── INPUT MATERIAL

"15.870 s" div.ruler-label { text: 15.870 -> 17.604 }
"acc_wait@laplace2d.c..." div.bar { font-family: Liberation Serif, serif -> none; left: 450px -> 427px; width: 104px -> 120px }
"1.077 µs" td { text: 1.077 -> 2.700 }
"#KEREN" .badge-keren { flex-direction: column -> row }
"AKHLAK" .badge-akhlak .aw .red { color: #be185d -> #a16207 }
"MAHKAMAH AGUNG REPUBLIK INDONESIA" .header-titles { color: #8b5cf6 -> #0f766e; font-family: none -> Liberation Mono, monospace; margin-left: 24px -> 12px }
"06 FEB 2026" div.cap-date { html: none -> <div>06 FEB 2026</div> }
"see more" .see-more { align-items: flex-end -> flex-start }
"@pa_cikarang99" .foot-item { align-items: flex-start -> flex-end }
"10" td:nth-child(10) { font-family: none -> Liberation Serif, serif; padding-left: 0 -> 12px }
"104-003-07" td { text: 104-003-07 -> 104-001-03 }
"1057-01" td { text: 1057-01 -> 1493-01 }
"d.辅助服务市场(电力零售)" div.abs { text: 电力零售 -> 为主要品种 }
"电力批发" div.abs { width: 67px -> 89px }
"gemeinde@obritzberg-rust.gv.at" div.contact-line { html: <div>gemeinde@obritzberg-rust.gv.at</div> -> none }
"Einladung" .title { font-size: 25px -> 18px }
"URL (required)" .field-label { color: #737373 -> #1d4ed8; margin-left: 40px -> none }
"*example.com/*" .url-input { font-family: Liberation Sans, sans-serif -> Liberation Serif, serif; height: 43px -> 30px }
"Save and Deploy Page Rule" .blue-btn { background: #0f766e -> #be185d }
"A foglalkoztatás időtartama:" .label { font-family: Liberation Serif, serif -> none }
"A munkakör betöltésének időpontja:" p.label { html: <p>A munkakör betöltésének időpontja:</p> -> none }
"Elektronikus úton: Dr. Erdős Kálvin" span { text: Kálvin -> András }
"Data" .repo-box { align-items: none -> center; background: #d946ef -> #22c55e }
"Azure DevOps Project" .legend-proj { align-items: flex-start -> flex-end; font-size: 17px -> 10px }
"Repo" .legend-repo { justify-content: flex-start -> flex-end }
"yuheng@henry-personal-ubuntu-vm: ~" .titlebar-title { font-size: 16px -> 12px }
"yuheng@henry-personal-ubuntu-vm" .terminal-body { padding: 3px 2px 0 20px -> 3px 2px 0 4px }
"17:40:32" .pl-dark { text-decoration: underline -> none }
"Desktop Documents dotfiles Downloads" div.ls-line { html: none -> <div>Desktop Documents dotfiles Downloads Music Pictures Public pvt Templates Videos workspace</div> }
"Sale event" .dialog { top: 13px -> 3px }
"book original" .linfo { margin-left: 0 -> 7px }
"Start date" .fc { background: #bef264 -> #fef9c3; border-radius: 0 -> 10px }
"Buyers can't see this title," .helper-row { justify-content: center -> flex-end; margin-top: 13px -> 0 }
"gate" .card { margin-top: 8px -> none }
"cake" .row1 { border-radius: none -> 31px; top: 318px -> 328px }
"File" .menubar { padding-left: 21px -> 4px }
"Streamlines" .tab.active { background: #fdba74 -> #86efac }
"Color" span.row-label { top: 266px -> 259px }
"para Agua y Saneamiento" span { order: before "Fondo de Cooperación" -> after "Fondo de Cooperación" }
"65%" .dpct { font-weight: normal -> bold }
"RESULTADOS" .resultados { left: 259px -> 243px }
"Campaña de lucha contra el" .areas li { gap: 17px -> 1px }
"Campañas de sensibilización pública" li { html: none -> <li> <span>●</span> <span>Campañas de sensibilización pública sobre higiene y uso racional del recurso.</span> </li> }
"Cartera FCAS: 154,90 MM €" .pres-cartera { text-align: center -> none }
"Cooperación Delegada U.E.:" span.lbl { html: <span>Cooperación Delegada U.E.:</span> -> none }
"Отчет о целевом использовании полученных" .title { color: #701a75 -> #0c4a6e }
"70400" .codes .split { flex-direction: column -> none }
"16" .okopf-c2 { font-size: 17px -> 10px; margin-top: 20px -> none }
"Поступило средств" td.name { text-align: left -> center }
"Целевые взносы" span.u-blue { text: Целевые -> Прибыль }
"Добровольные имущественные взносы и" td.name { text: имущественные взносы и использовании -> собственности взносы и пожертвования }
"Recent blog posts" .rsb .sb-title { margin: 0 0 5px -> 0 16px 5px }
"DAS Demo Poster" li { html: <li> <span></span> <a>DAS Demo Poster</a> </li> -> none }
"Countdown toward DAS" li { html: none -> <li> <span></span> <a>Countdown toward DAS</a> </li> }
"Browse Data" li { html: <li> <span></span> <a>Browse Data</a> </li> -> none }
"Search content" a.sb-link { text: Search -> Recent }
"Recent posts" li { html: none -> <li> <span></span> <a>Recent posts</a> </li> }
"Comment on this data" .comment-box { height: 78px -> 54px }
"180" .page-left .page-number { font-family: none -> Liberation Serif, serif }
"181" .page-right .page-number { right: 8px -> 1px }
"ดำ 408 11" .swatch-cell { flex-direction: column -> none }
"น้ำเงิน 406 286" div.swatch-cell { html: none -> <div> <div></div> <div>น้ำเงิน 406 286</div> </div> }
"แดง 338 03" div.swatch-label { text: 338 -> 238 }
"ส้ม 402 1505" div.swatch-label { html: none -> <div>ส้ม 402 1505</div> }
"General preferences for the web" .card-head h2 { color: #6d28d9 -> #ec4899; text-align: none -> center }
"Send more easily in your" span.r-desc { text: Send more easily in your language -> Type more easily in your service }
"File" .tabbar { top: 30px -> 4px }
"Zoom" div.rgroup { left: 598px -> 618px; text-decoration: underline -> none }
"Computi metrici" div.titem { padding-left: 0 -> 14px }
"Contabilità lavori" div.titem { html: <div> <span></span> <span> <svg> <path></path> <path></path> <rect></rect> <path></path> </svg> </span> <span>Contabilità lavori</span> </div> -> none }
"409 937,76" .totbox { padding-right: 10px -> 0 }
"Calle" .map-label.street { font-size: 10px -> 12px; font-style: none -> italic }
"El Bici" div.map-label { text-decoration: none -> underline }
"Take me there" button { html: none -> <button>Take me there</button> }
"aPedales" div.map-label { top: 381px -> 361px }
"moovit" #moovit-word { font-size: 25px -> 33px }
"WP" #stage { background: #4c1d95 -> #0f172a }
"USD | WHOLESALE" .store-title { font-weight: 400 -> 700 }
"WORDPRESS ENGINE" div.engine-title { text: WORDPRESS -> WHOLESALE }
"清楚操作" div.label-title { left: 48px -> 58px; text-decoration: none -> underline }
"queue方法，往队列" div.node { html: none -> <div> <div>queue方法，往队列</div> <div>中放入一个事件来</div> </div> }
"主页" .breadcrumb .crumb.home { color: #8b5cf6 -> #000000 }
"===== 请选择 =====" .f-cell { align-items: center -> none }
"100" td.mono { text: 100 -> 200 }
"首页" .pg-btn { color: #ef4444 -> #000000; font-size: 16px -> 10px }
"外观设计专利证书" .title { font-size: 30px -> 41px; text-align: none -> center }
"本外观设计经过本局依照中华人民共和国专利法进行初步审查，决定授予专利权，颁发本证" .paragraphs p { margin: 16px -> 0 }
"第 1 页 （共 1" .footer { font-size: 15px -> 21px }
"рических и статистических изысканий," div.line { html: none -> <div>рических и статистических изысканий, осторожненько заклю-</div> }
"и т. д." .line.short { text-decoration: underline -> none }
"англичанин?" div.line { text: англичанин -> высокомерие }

────

» WORK TO BE COMPLETED
Find the word "name" in the records, and report each line that has it.

» THE ANSWER
"Поступило средств" td.name { text-align: left -> center }
"Добровольные имущественные взносы и" td.name { text: имущественные взносы и использовании -> собственности взносы и пожертвования }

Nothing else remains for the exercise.